• Task item: Down to the final line, print the records below exactly and without pictures.
Information provided Start Marker
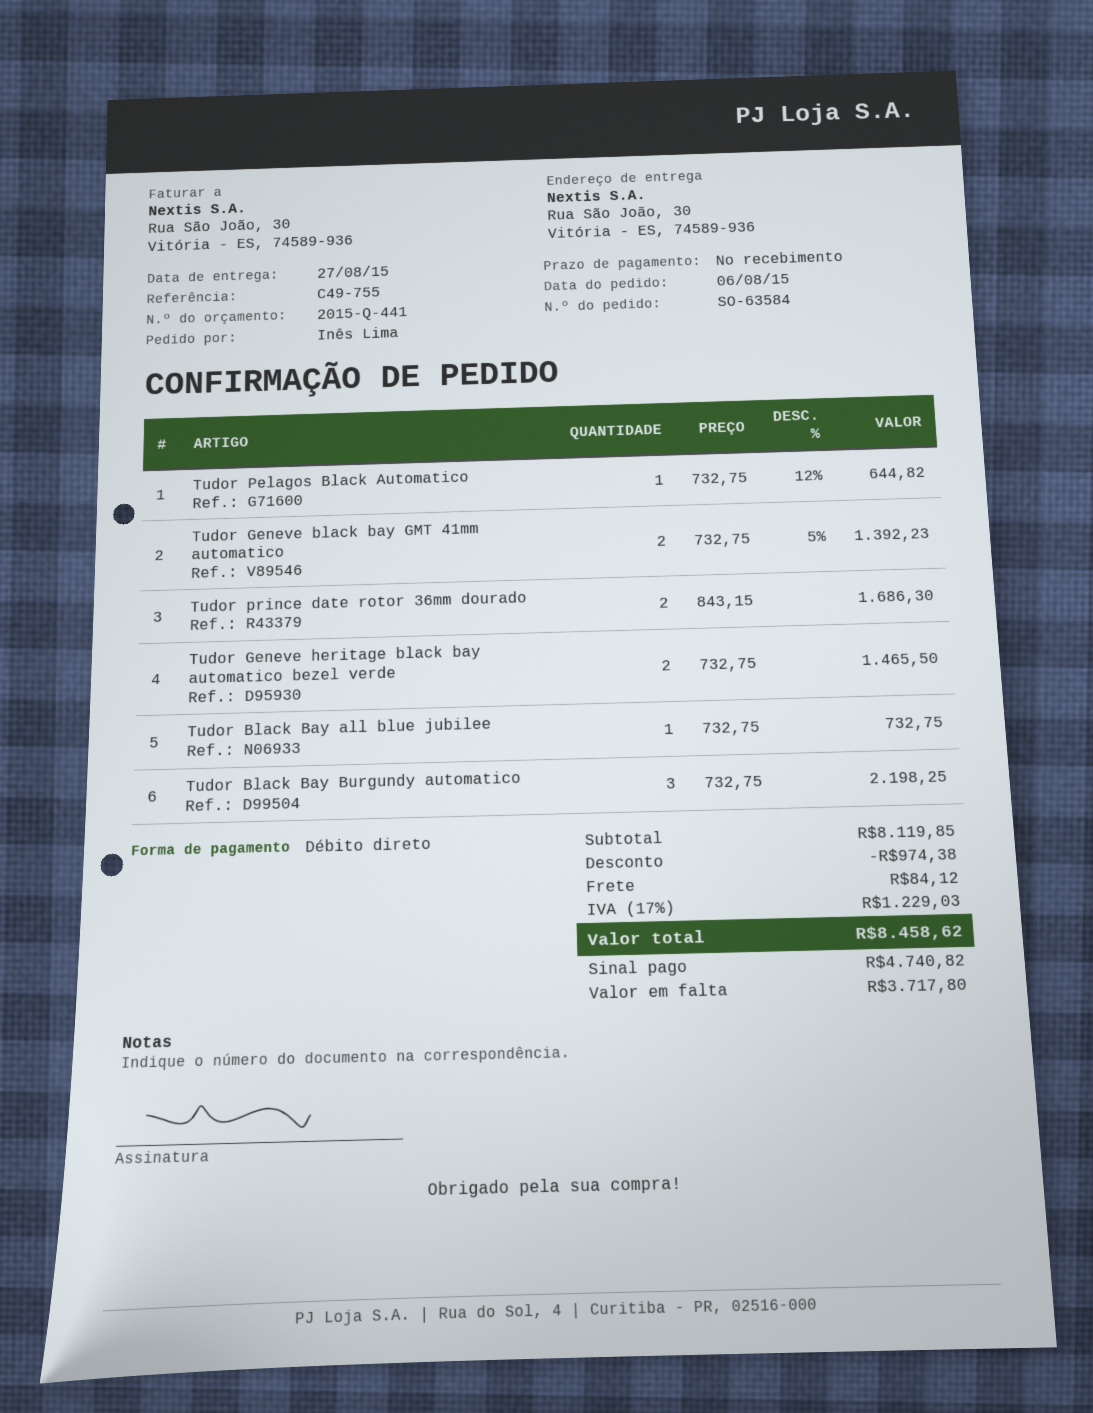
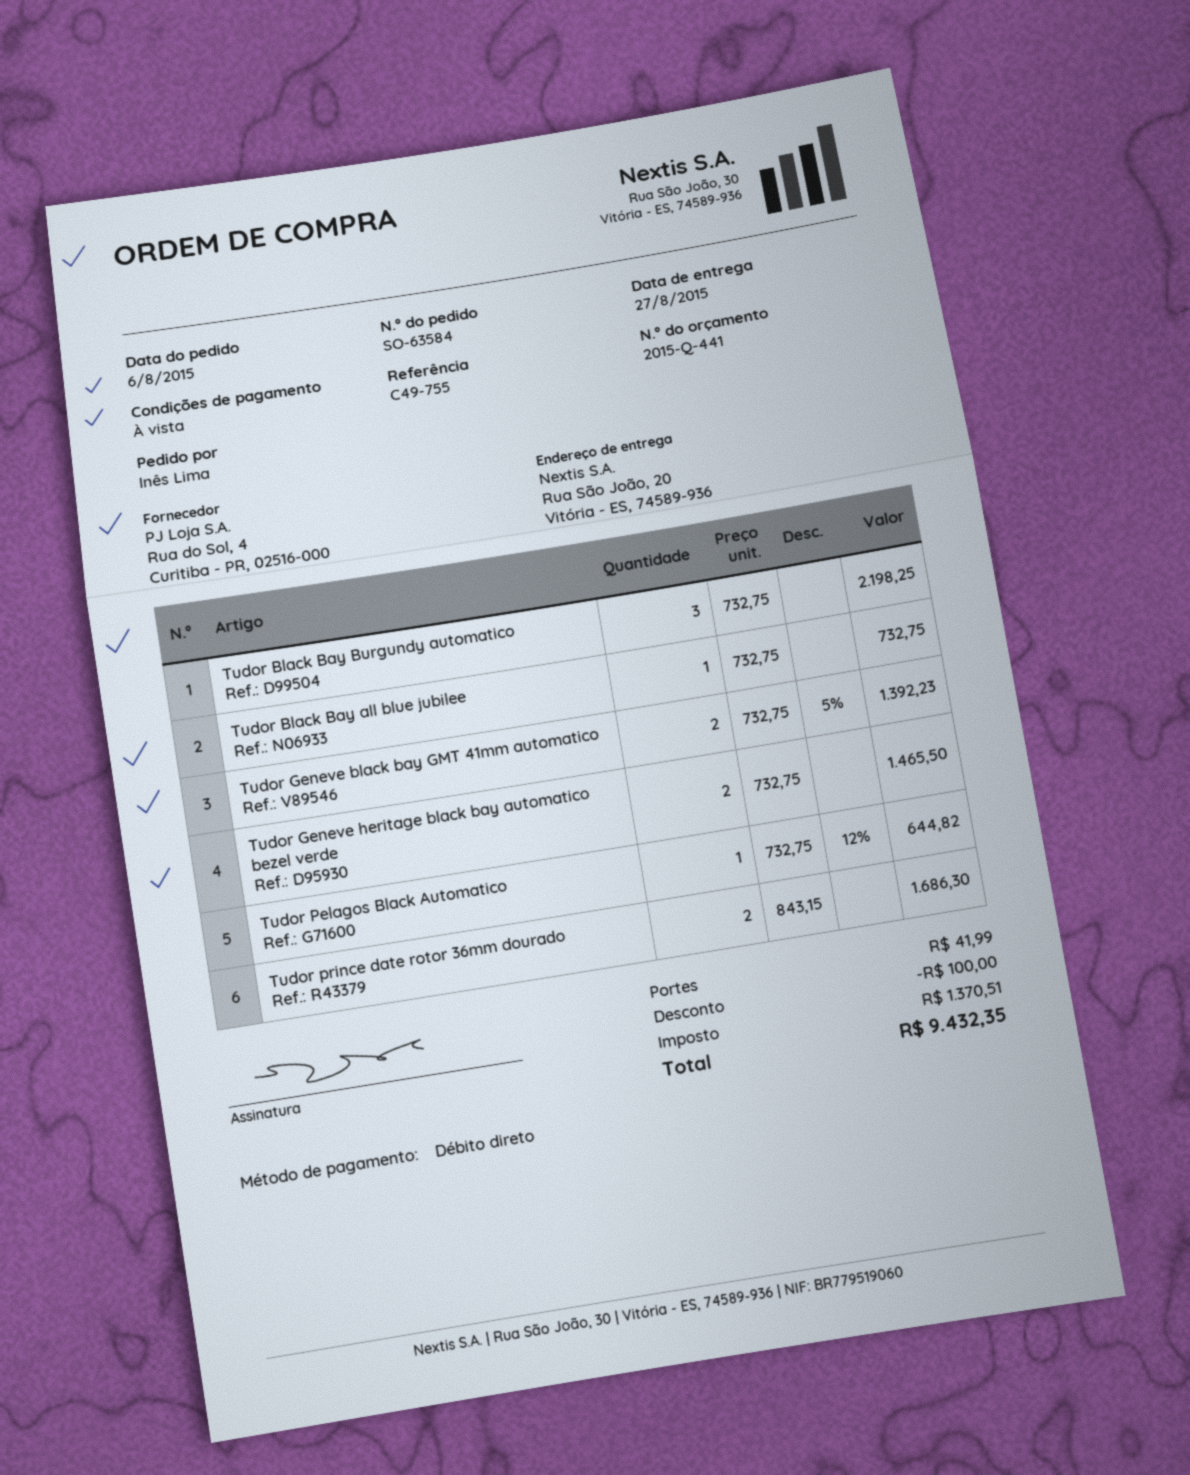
ship to: Rua São João, 30, Vitória - ES, 74589-936 -> Rua São João, 20, Vitória - ES, 74589-936
discount: 974.38 -> 100.00
shipping: 84.12 -> 41.99
tax: 1229.03 -> 1370.51
total: 8458.62 -> 9432.35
Information provided End Marker
• Expected answer:
ship to: Rua São João, 30, Vitória - ES, 74589-936 -> Rua São João, 20, Vitória - ES, 74589-936
discount: 974.38 -> 100.00
shipping: 84.12 -> 41.99
tax: 1229.03 -> 1370.51
total: 8458.62 -> 9432.35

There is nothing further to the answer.